Relapse Prevention - Albany
The term relapse is used in recovery to describe an addict who uses drugs or alcohol after spending a period in complete sobriety. There are different stages of drug relapse, and most people experience warning signs and symptoms before actually using the drug again. Having a relapse prevention (or, addiction aftercare) plan in place can help reduce the risk of sobriety failure. A relapse prevention plan typically identifies possible triggers and prevention methods for the different types of relapse stages.
Causes of Drug Addiction Relapse
Although recovery treatment aims to encourage former substance abusers to stay sober, many patients find themselves returning to old habits. According to the National Institute on Drug Abuse, drug addiction has a 40 to 60 percent sobriety failure rate.
The same source indicates that the best way to treat drug addiction is to treat it similarly to any other chronic health illness, such as hypertension or asthma. Another source, alcoholrehab.com, suggests that the sobriety failure rate for individuals who have had a period of recovery is 50 to 90 percent. These rates have been proven to improve with the introduction of an aftercare program.
Stages of Relapse
Identifying stages that lead to an addict abusing drugs and alcohol after treatment can prevent them from fully returning to their former lifestyle. It is important to get an addicted person back into treatment as soon as they begin using again. The following stages can indicate an addict is going to use again:
- Emotional relapse - The person isn't thinking about using. However, the individual's behaviors and emotions are setting them up for a possible future substance abuse. Signs include: anxiety, mood swings, defensiveness, intolerance, anger, isolation, poor eating and sleeping habits, and not asking for help or going to meetings.
- Mental Relapse- Characterized by a battle in the mind as part of you wants to use but the other part does not. Early on, you may just be casually thinking about using. In the later stages, addicts are seriously thinking about using again. Signs include: thinking about people or places they used to use, lying, spending time with old friends who also use, glamour rising past drug use, planning drug or alcohol use around other people's schedules, and thinking about using again.
- Physical Relapse - Actually using the drug again. This is the last stage if you have not used techniques to help deal with emotional or mental stress. Signs include: driving to the liquor store, your drug dealer, or any other place where you can get the drug.

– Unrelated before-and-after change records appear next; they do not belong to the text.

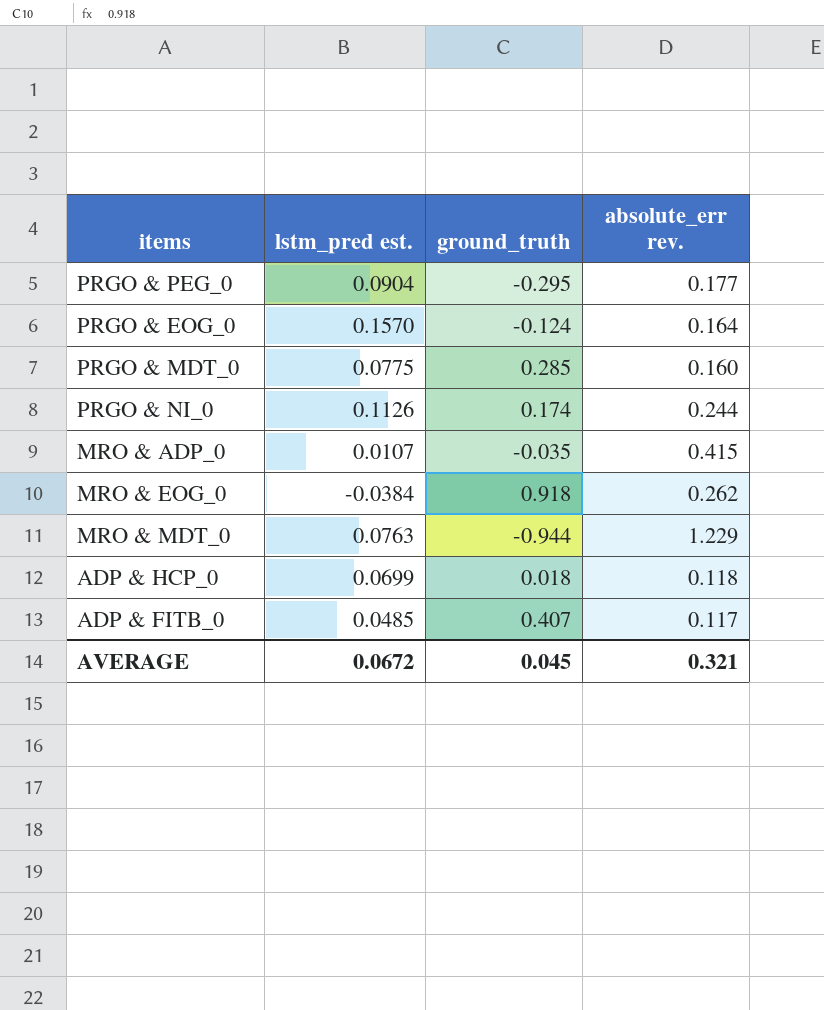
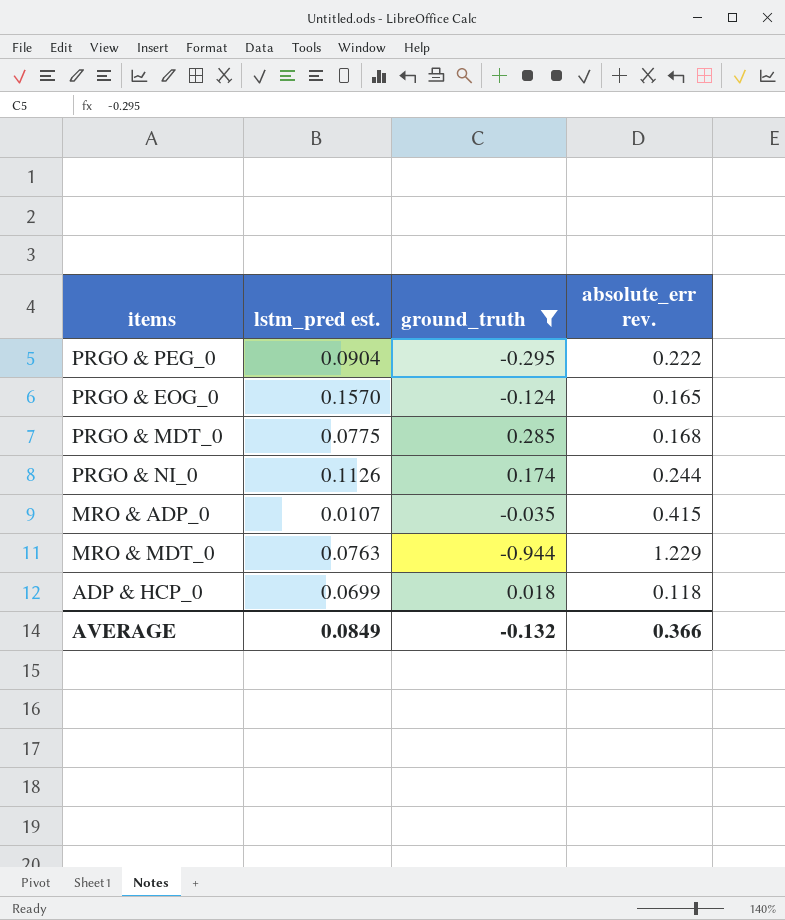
filter: none -> ground_truth <= 0.285
PRGO & PEG_0 | absolute_err rev.: 0.177 -> 0.222
PRGO & EOG_0 | absolute_err rev.: 0.164 -> 0.165
PRGO & MDT_0 | absolute_err rev.: 0.160 -> 0.168
AVERAGE | lstm_pred est.: 0.0672 -> 0.0849
AVERAGE | ground_truth: 0.045 -> -0.132
AVERAGE | absolute_err rev.: 0.321 -> 0.366

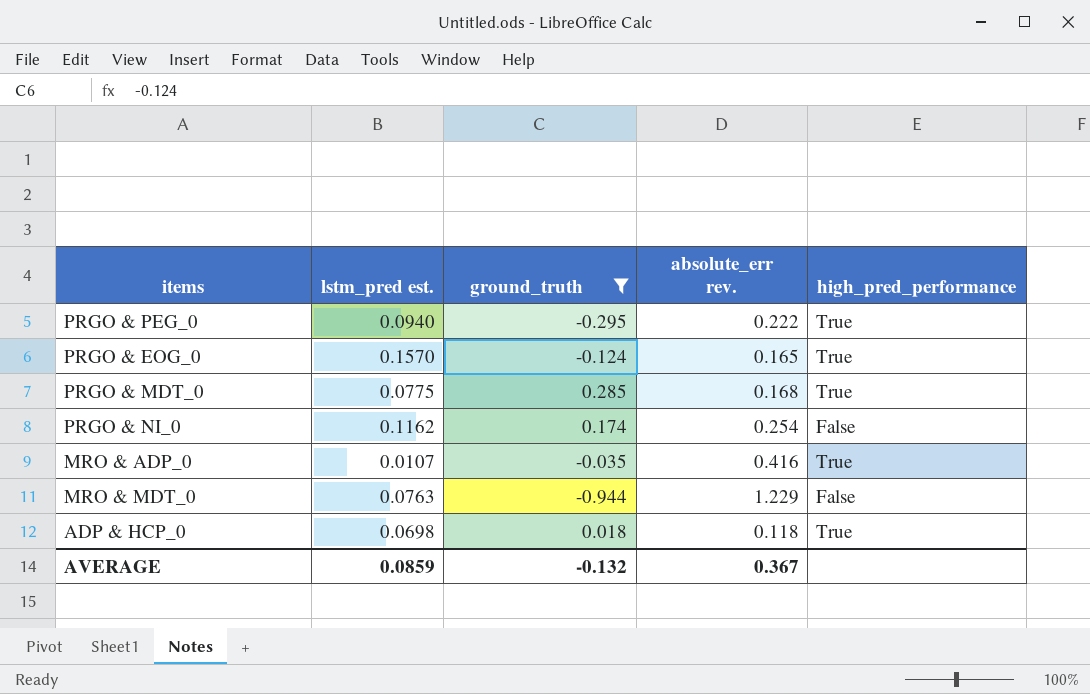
column high_pred_performance | position: none -> 5
PRGO & PEG_0 | lstm_pred est.: 0.0904 -> 0.0940
PRGO & NI_0 | lstm_pred est.: 0.1126 -> 0.1162
PRGO & NI_0 | absolute_err rev.: 0.244 -> 0.254
MRO & ADP_0 | absolute_err rev.: 0.415 -> 0.416
ADP & HCP_0 | lstm_pred est.: 0.0699 -> 0.0698
AVERAGE | lstm_pred est.: 0.0849 -> 0.0859
AVERAGE | absolute_err rev.: 0.366 -> 0.367

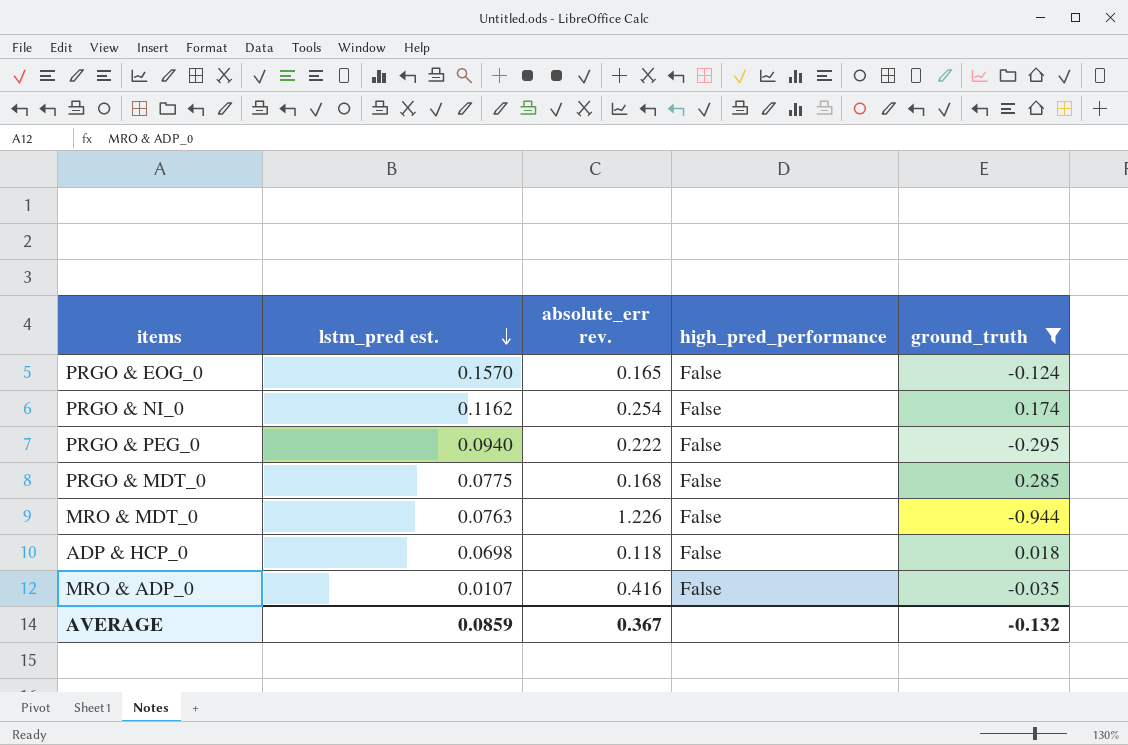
row order: none -> lstm_pred est. descending
column ground_truth | position: 3 -> 5
PRGO & EOG_0 | high_pred_performance: True -> False
PRGO & PEG_0 | high_pred_performance: True -> False
PRGO & MDT_0 | high_pred_performance: True -> False
MRO & MDT_0 | absolute_err rev.: 1.229 -> 1.226
ADP & HCP_0 | high_pred_performance: True -> False
MRO & ADP_0 | high_pred_performance: True -> False

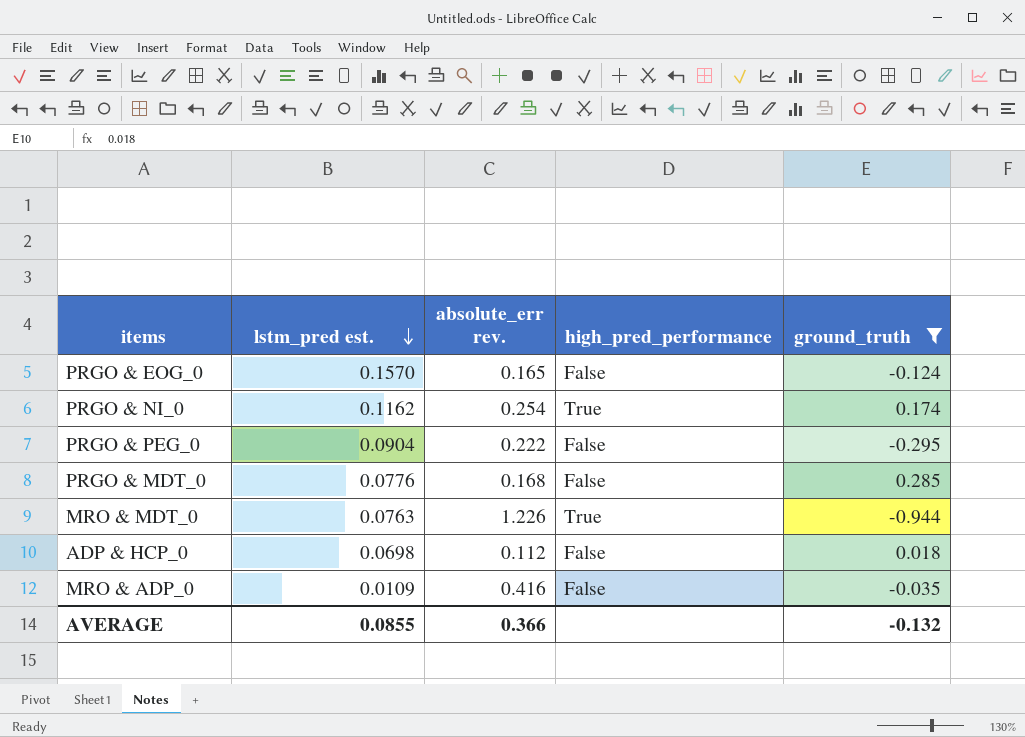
PRGO & NI_0 | high_pred_performance: False -> True
PRGO & PEG_0 | lstm_pred est.: 0.0940 -> 0.0904
PRGO & MDT_0 | lstm_pred est.: 0.0775 -> 0.0776
MRO & MDT_0 | high_pred_performance: False -> True
ADP & HCP_0 | absolute_err rev.: 0.118 -> 0.112
MRO & ADP_0 | lstm_pred est.: 0.0107 -> 0.0109
AVERAGE | lstm_pred est.: 0.0859 -> 0.0855
AVERAGE | absolute_err rev.: 0.367 -> 0.366

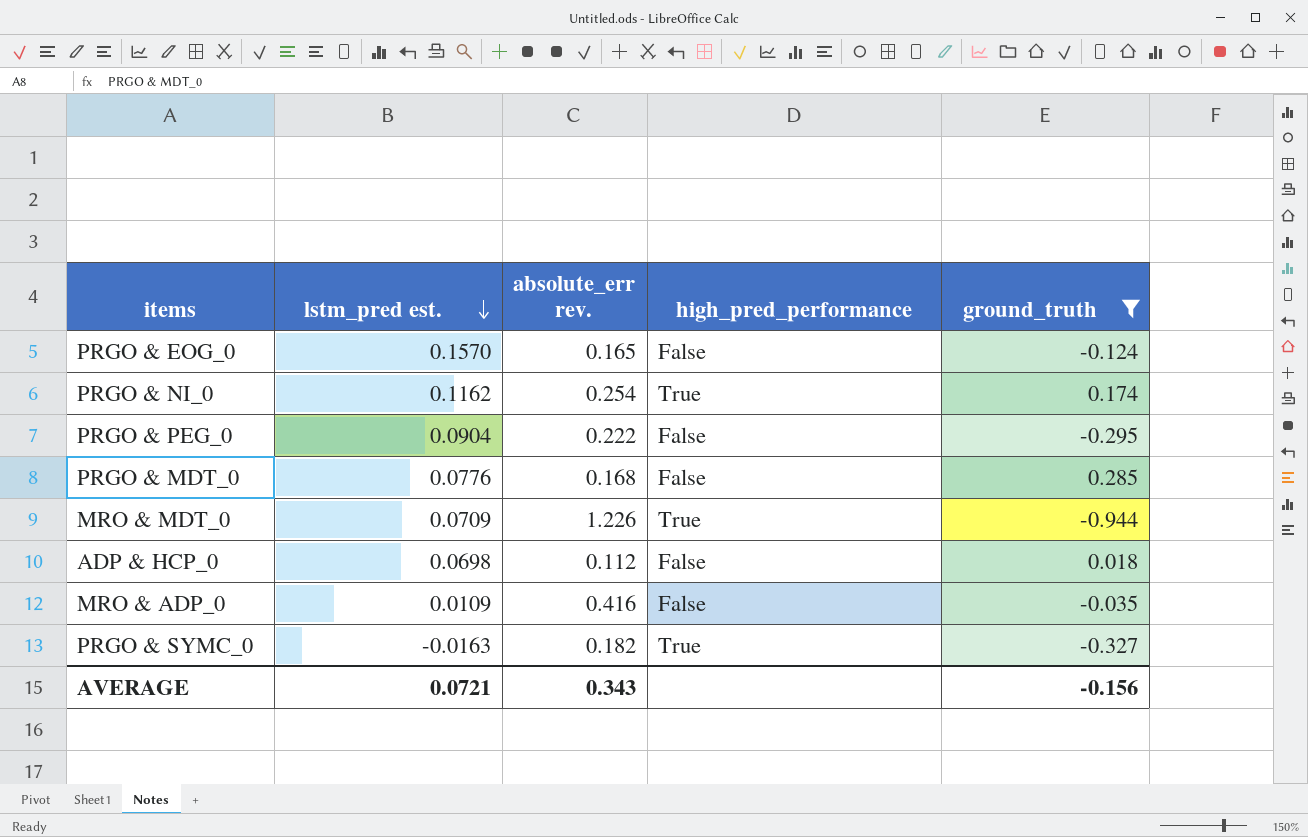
MRO & MDT_0 | lstm_pred est.: 0.0763 -> 0.0709
row PRGO & SYMC_0: none -> -0.0163 | 0.182 | True | -0.327
AVERAGE | lstm_pred est.: 0.0855 -> 0.0721
AVERAGE | absolute_err rev.: 0.366 -> 0.343
AVERAGE | ground_truth: -0.132 -> -0.156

The Purpose of Relapse Prevention
The goal of aftercare programs is to show the recovering addict techniques, tips, and tricks to not only identify signs that an addict is struggling with sobriety, but to also learn how to take positive actions to rerun one.
Prevention programs include coping skills for triggers, cravings, and situations that could provoke a desire to use the drug. They also offer a broad support system of people who can help you understand when a relapse might be coming and how to prevent it.

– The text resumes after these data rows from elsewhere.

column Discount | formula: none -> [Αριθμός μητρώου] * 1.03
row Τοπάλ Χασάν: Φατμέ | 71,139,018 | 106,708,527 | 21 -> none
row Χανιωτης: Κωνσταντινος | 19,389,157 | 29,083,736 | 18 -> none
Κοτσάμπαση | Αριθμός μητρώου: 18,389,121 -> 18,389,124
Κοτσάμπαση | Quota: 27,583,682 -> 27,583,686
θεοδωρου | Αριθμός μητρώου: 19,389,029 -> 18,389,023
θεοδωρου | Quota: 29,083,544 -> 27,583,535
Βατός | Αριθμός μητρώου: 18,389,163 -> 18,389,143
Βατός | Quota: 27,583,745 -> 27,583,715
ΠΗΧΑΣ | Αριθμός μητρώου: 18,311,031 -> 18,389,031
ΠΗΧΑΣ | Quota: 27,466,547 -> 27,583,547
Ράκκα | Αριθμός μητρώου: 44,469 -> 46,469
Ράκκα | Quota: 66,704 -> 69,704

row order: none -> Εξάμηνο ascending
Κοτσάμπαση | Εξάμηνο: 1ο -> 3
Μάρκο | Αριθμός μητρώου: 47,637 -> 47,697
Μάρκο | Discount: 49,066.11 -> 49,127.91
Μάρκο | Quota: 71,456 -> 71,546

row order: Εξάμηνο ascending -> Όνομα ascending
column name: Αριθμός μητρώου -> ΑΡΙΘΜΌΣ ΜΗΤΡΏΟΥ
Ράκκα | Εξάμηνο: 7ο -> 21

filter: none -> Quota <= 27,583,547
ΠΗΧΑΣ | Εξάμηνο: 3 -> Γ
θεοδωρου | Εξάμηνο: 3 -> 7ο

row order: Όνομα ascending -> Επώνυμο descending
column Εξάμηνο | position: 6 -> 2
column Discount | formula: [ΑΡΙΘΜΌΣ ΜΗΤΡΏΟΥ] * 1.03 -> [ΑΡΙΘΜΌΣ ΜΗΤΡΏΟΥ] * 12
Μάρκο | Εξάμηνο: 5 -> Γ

Many programs also offer skills to help prevent a smaller slip up from becoming a full return to drug use. Most programs offer support at any time during the day or night.
Treatment centers with relapse prevention are ideal for lowering the risk of substance abuse after the person has left the program. This is because each person leaves with an individualized plan for relapse prevention along with coping skills and a support network. This service, often referred to as aftercare service, may be available for a prolonged period of time after the person has left the program.